Apasionante como es, Tú y yo no iguala la magnitud de concepto, la sutileza y el hechizo formal de Asediada y Soñadores, dos obras maestras destacadas entre lo mejor de la filmografía de Bertolucci, lo que significa, al menos en mi opinión, lo mejor del mejor director vivo. Era difícil enaltecer la debilidad de la materia argumental y sentimental de Ammaniti, pero el director (que firma el guión con dos colaboradores más aparte del propio novelista) ha hecho todo para trascenderlo, y el todo del cineasta de Parma es mucho. La presentación en imagen, sin subrayados ni tópicos, de Lorenzo, el muchacho “con trastorno narcisista” ajeno a los compañeros de su colegio y absorto en sus cascos, es refinada y elocuente: su pelo es su defensa, y su estado ideal el de crisálida, envuelto en los visillos mientras la madre, sin saberse escuchada, habla por teléfono de su problemático hijo. El motivo del incesto, tan recurrente como el de la claustrofilia, tiene en Tú y yo dos manifestaciones peculiares. Lorenzo no desea a su madre ni a su hermana; la fantasía sexual que le cuenta a la primera en la escena del restaurante, logrando escandalizarla, no pasa de ser el familienroman de un neurótico que, teniendo catorce años y siendo de hoy en día, adquiere tintes de ciencia-ficción. La belleza, el desarreglo, el pelo suelto y el cuerpo desnudo de su medio-hermana sin duda le atraen más como símbolo de otra vida posible que como gratificación sexual. De ahí que, en la mejor escena de la película, su baile agarrado de una versión italiana casi irreconocible pero bastante encantadora de la gran canción de Bowie “Space Oddity”, la danza es el rito de paso de unos seres perdidos a los que la cercanía, el espacio cerrado y la música redime, al menos momentáneamente. Y Bertolucci es tan gran artista que incluso cuando –en una caprichosa e inexplicable secuencia onírica– ensaya una chillona coreografía paterna, consigue la calidad grotesca que su cine (y esto a veces se olvida) ha mostrado intermitentemente: por ejemplo en otra de sus grandes obras más infravaloradas del periodo anterior a Hollywood, La historia de un hombre ridículo.

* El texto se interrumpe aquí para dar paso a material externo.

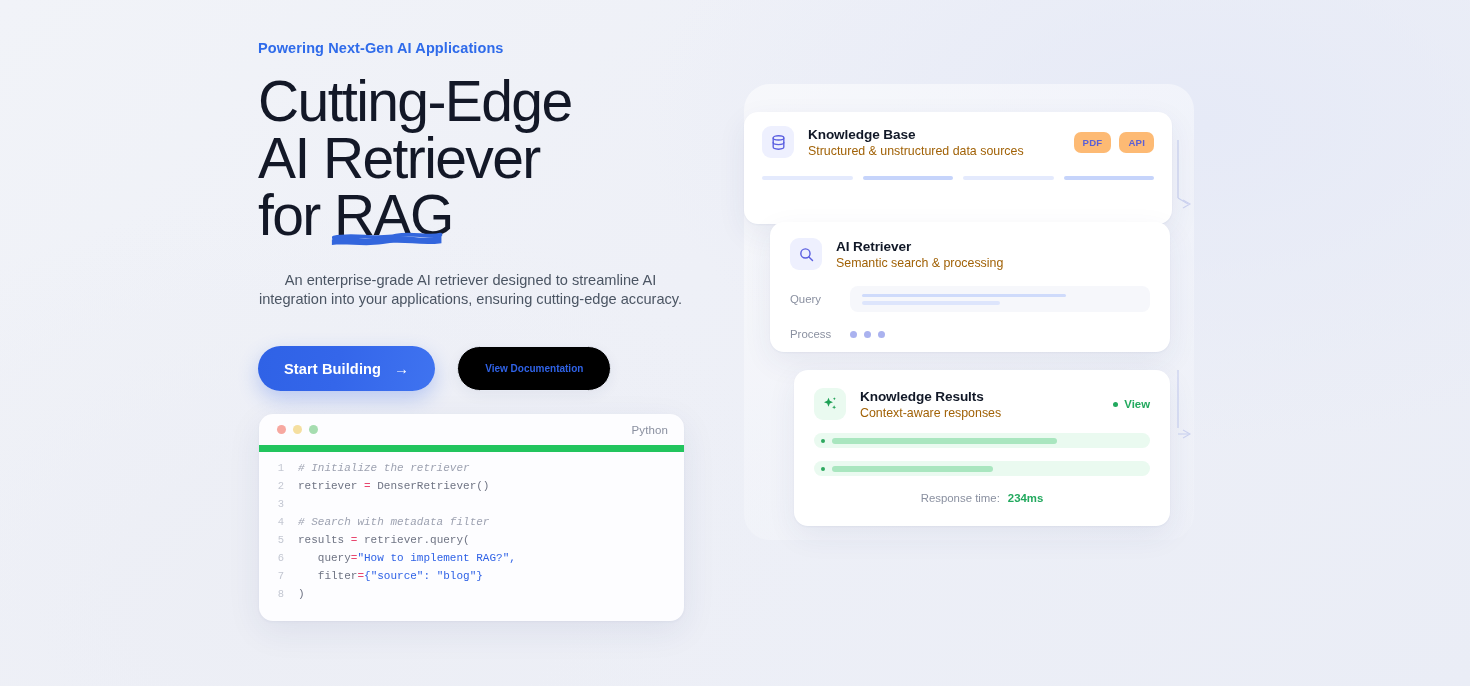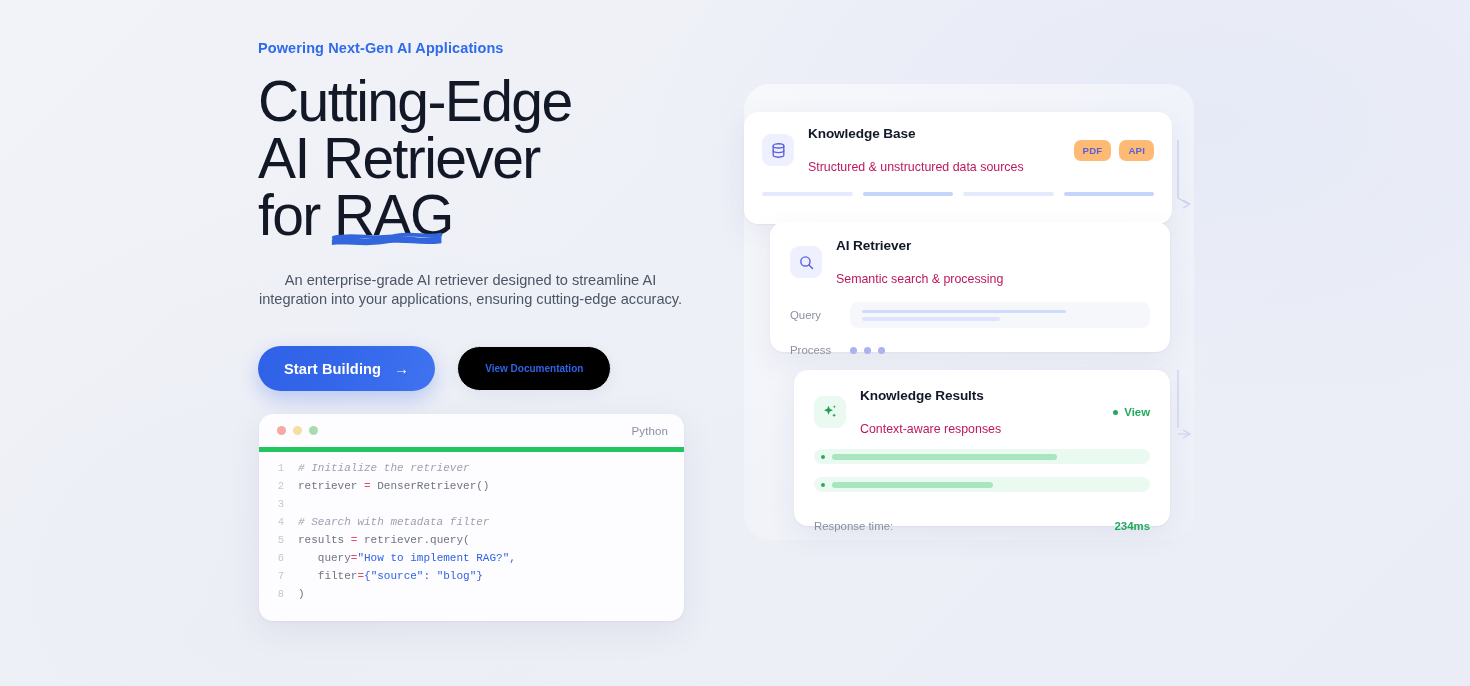--- a/index.html
+++ b/index.html
@@ -69,21 +69,21 @@
 
   
   .code-card {
     position: absolute; left: 259px; top: 414px; width: 425px; height: 207px;
     background: #fdfdff; border-radius: 14px;
     box-shadow: 0 10px 34px rgba(36,56,110,.08), 0 1px 3px rgba(36,56,110,.05);
     overflow: hidden;
   }
   .code-head {
     height: 38px; display: flex; align-items: center; justify-content: space-between;
-    padding: 0 16px 0 18px; border-bottom: 5px solid #22c55e; gap: 24px;
+    padding: 0 16px 0 18px; border-bottom: 7px solid #22c55e; gap: 24px;
   }
   .dots { display: flex; gap: 7px; align-items: center; }
   .dot { width: 9px; height: 9px; border-radius: 50%; display: block; }
   .dot.r { background: #f7a8a0; }
   .dot.y { background: #f5dfa0; }
   .dot.g { background: #a6ddb0; }
   .lang { font-size: 11.5px; color: #8a90a0; letter-spacing: .1px; }
 
   .code-body { padding: 10px 0 0 0; }
   .cline { display: flex; align-items: baseline; height: 18px; }
@@ -110,21 +110,21 @@
   .card-ar  { left: 794px; top: 370px; width: 376px; height: 156px; padding: 18px 20px 0 20px; }
 
   .card-top { display: flex; align-items: center; gap: 14px; }
   .ic {
     width: 32px; height: 32px; border-radius: 9px;
     display: flex; align-items: center; justify-content: center; flex: none;
   }
   .ic-indigo { background: #eef0fe; }
   .ic-green  { background: #eafaf0; }
   .c-title { font-size: 13.6px; font-weight: 700; color: #111827; letter-spacing: -.1px; }
-  .c-sub   { font-size: 12.4px; color: #be185d; margin-top: 19px; }
+  .c-sub   { font-size: 12.4px; color: #a16207; margin-top: 2px; }
   .spacer  { flex: 1; }
 
   .chips { display: flex; gap: 8px; }
   .chip {
     background: #fdba74; color: #5b60d6; font-size: 9.6px; font-weight: 700;
     padding: 5px 9px; border-radius: 7px; letter-spacing: .2px;
   }
 
   .kb-bars { display: flex; gap: 10px; margin-top: 18px; }
   .kb-bar { height: 4px; border-radius: 3px; flex: 1; }
@@ -149,21 +149,21 @@
   .live-dot { width: 5px; height: 5px; border-radius: 50%; background: #22a95e; display:block; }
   .res-bar {
     height: 15px; background: #eafaf0; border-radius: 8px; margin-top: 13px;
     display: flex; align-items: center; padding: 0 7px; gap: 7px;
   }
   .res-dot { width: 4px; height: 4px; border-radius: 50%; background: #2ea85f; flex:none; display:block; }
   .res-fill { height: 6px; border-radius: 4px; background: #a9e6bf; }
   .res-fill.f1 { width: 70%; }
   .res-fill.f2 { width: 50%; }
   .res-foot {
-    margin-top: 28px; display: flex; justify-content: space-between; align-items: baseline; gap: 8px;
+    margin-top: 16px; display: flex; justify-content: center; align-items: baseline; gap: 8px;
     font-size: 11.4px; color: #8a90a0;
   }
   .res-foot .val { color: #22a95e; font-weight: 700; }
 
   
   .connectors { position: absolute; left: 1170px; top: 120px; width: 40px; height: 420px; }
 </style>
 </head>
 <body>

Qué suerte que el cineasta convenciese al novelista de cambiar el final de la verídica historia, algo a lo que Ammaniti se negaba. Así el espectador de la película que no conozca la novela se ahorra la moraleja y el epílogo trágico. Olivia no muere de sobredosis aquí, aunque el desenlace, un aparente happy end, nos inquieta y conmueve más como lo presenta Bertolucci: separando sin futuro a los dos hermanos satisfechos y congelando el rostro de Lorenzo en un declarado homenaje al último plano de Los cuatrocientos golpes de Truffaut, otra fábula de un adolescente encerrado que sale al mundo real sin saber lo que va a encontrar. ~
Vicente Molina Foix es escritor. Su libro
más reciente es 'El tercer siglo. 20 años de
cine contemporáneo' (Cátedra, 2021).